Today marks the anniversary of the world premiere of Alan Ayckbourn's family play Invisible Friends.
Premiered at the Stephen Joseph Theatre In The Round in 1989, it became the first of his family plays to be staged at the National Theatre and it has been popular ever since.
Today's blog reprints an article from 2002 by Alan Ayckbourn in which he writes about the importance of theatre for children and why it matters, both to him and to the future of theatre.
I immensely enjoy writing plays for children, or really what I prefer to call the "family" audience, because it's probably as hard if not harder than writing for adults. You have to be more aware. Children won't lie to you - they judge you immediately. They can get bored very quickly. Adults are polite people normally and if something is a little boring, they'll sit and watch it and think, "Well, it'll get more interesting in a minute." But children just go, "Boring" and turn round and talk to their friends.

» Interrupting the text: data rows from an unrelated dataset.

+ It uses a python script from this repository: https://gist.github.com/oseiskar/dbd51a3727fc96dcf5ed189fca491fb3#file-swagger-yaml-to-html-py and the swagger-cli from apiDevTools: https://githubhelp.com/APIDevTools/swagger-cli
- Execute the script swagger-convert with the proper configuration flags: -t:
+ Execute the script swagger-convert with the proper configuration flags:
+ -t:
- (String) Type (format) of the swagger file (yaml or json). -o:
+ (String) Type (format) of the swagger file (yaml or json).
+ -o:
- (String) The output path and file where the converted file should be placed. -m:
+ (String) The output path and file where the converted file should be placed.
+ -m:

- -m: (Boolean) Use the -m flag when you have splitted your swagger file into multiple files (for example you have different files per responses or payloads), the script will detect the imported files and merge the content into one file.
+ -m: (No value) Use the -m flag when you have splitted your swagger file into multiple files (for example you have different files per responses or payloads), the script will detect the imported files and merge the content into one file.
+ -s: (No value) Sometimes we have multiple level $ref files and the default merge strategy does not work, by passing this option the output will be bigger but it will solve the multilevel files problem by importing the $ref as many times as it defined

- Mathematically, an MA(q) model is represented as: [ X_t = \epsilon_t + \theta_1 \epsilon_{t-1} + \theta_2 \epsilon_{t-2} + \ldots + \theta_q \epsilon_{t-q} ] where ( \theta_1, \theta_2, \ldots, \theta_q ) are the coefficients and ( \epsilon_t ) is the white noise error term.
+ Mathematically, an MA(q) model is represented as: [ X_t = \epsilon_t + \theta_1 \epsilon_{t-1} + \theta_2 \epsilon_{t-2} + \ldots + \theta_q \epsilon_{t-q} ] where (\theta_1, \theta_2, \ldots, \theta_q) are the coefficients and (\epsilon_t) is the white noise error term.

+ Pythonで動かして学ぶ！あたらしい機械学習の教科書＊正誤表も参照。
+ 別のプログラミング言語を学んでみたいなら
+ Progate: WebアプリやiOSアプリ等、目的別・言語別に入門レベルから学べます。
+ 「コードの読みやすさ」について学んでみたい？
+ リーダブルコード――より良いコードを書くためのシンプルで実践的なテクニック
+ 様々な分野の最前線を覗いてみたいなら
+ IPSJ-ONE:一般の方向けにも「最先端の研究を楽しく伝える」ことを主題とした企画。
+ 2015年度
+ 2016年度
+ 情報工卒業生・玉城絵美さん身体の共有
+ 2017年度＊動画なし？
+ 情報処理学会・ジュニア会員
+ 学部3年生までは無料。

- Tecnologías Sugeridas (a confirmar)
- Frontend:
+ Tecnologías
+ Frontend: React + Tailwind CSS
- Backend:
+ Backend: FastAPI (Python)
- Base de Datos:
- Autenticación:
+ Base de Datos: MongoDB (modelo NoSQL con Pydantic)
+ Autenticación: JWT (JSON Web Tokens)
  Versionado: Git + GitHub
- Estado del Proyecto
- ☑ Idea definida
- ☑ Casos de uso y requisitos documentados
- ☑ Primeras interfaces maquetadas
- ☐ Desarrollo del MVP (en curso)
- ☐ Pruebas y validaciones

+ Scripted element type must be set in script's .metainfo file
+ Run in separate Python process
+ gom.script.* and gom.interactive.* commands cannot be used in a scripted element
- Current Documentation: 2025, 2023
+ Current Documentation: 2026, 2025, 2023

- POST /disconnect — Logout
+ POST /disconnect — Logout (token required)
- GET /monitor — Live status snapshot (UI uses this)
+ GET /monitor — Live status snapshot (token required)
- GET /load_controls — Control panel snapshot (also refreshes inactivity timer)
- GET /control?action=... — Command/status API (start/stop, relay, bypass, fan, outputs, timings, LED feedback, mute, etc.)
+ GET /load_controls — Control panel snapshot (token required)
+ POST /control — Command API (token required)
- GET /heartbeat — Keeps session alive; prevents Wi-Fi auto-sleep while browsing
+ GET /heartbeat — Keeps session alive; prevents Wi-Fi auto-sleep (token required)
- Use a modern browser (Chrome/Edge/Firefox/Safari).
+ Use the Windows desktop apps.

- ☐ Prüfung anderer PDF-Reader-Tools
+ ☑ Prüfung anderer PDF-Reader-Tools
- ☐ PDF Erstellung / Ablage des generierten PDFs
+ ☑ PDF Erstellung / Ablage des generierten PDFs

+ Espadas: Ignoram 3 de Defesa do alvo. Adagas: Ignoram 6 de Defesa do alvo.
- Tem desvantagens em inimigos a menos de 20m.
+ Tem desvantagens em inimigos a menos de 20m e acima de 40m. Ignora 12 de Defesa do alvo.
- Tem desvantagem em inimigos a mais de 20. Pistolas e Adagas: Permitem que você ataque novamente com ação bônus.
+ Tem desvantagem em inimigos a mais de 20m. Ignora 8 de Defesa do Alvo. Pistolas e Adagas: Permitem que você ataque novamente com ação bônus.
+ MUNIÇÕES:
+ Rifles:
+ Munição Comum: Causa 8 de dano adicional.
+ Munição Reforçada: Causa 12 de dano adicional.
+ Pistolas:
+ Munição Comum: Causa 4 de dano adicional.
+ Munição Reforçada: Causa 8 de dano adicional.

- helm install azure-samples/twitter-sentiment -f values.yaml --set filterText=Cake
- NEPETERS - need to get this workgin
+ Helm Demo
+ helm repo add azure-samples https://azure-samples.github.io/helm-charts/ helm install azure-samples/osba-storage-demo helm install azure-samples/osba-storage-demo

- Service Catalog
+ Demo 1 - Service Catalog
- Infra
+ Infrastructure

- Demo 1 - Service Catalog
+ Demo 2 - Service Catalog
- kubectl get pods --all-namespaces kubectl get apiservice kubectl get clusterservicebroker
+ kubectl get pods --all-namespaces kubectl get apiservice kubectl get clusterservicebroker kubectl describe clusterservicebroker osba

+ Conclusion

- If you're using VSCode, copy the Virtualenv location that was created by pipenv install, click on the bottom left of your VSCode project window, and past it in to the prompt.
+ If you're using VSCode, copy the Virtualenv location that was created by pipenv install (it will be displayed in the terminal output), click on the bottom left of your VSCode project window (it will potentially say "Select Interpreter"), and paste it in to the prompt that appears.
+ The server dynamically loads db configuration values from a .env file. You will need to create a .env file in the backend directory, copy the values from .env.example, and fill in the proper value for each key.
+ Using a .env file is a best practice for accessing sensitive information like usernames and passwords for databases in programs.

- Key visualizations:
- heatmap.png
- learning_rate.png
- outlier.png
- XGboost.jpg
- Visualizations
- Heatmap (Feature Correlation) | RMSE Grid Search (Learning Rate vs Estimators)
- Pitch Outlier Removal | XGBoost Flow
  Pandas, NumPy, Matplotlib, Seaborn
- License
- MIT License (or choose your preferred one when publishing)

All the things that matter in any sort of theatre matter twice as much for children. Good story, good dialogue, characters you are interested in. My imagination really catches fire sometimes! To write for such an audience sharpens your playwriting skills no end. It's affected my adult work, I know. In fact, one such play, Wildest Dreams - a quite frightening play - is in one sense entirely a children's play. I'd never have written it if I hadn't experienced the thrills and spills of writing for the younger audience.
The shame in this country, of course, is how little importance is attached to children's theatre. It's appallingly under-funded - the companies that do exist providing quality work all year round survive on a shoestring. There are many excellent writers producing scripts for children but there should be many more. But how can there be when they receive precious little monetary reward and hardly any critical acknowledgement?
Young people are the theatregoers of tomorrow, but if they're never given the chance to see exciting, innovative and imaginative theatre in their childhood, how can they develop an interest in watching plays in their adulthood? If we're not careful, they will be lost forever to television, cinema and all those special effects. They will never have experienced the joy of watching something 'handmade' especially for them in one particular place on one particular day. That's what the "liveness: of theatre is about and what we have got to keep alive.